**ASSIGNMENT:**
Extract all lines that hold "position" from the records below.

>>>>

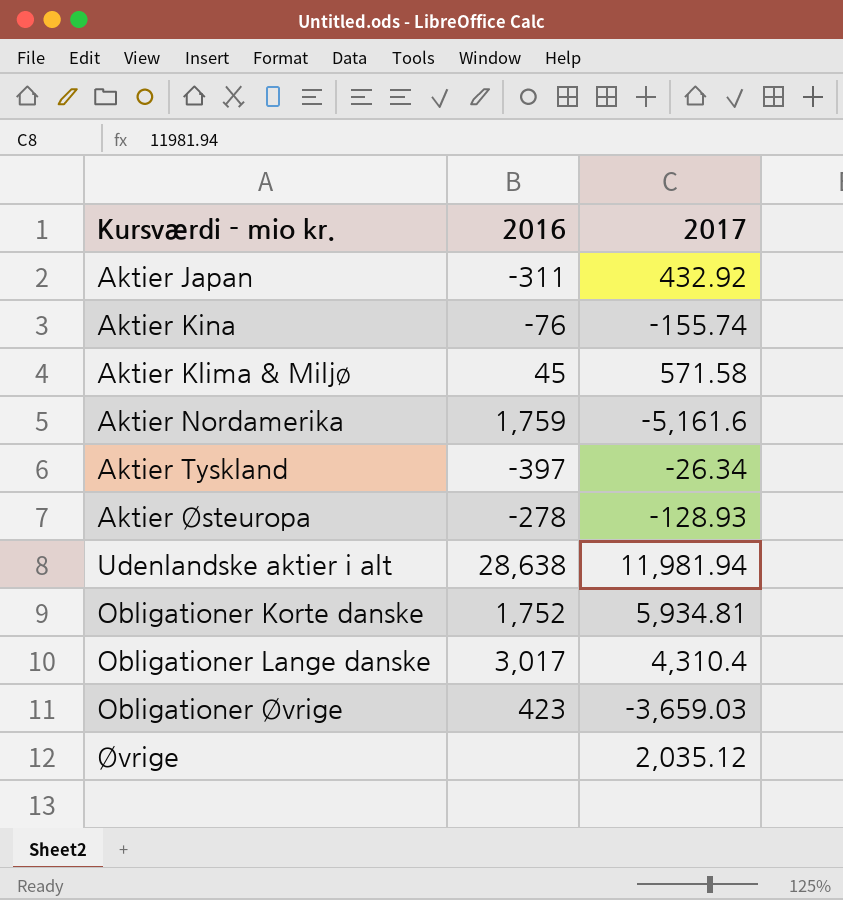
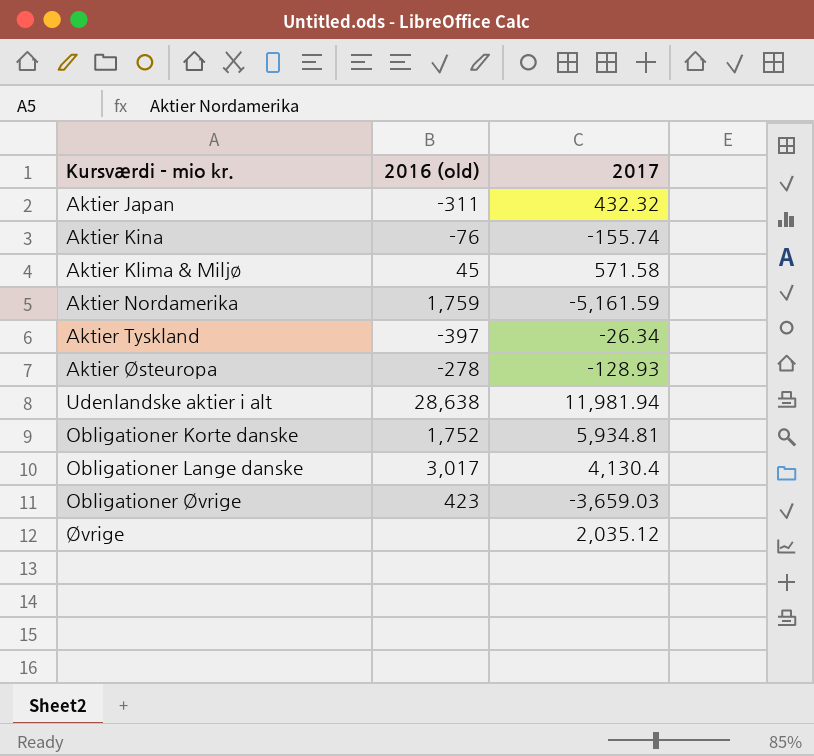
column name: 2016 -> 2016 (old)
Aktier Japan | 2017: 432.92 -> 432.32
Aktier Nordamerika | 2017: -5,161.6 -> -5,161.59
Obligationer Lange danske | 2017: 4,310.4 -> 4,130.4

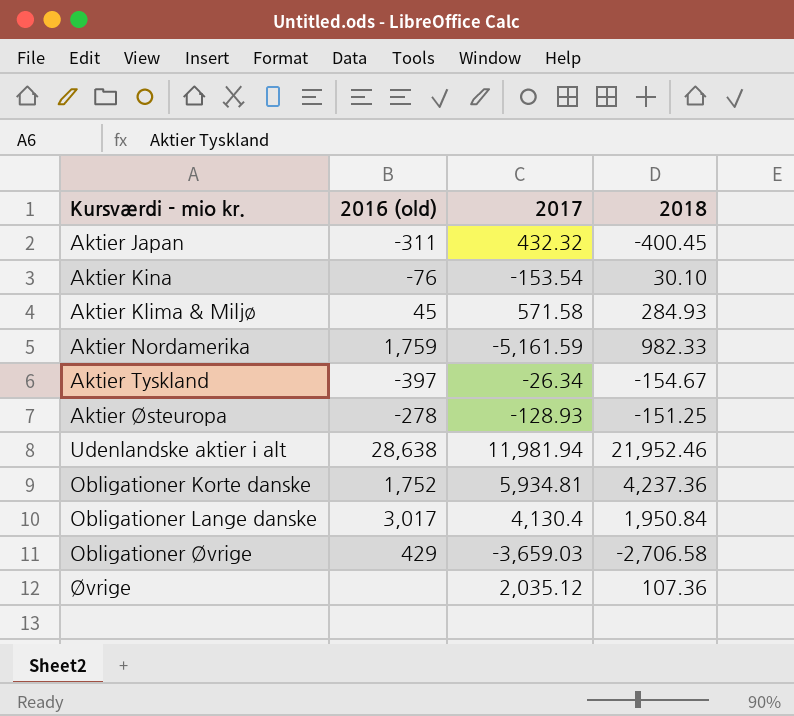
column 2018 | position: none -> 4
Aktier Kina | 2017: -155.74 -> -153.54
Obligationer Øvrige | 2016 (old): 423 -> 429

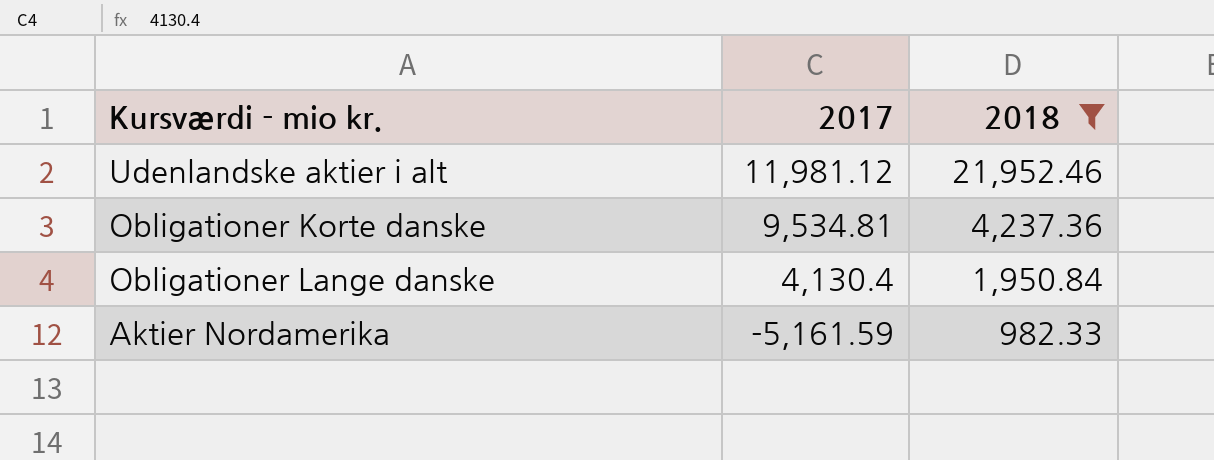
filter: none -> 2018 >= 982.33
row order: none -> 2017 descending
column 2016 (old) | position: 2 -> none
Udenlandske aktier i alt | 2017: 11,981.94 -> 11,981.12
Obligationer Korte danske | 2017: 5,934.81 -> 9,534.81

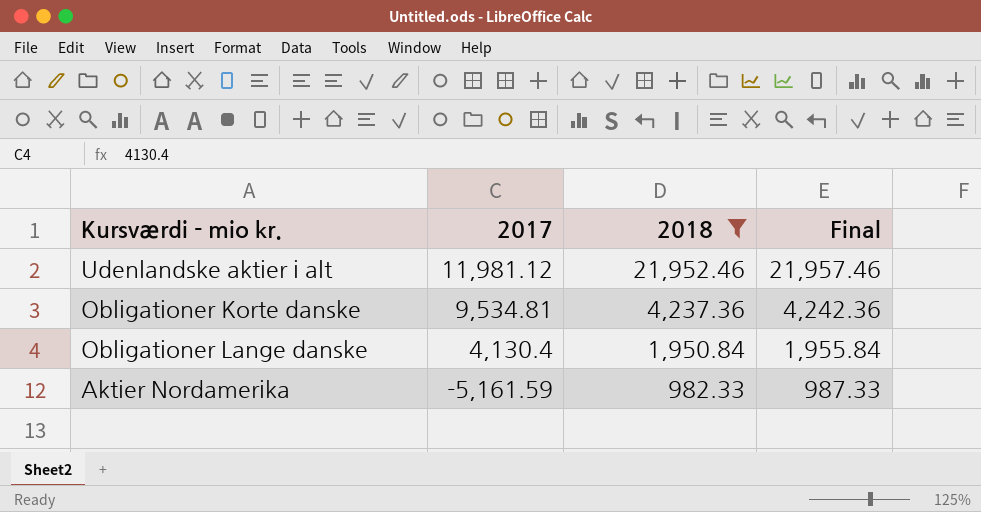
column Final | formula: none -> [2018] + 5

<<<<

**SOLUTION TO THE PROBLEM:**
column 2018 | position: none -> 4
column 2016 (old) | position: 2 -> none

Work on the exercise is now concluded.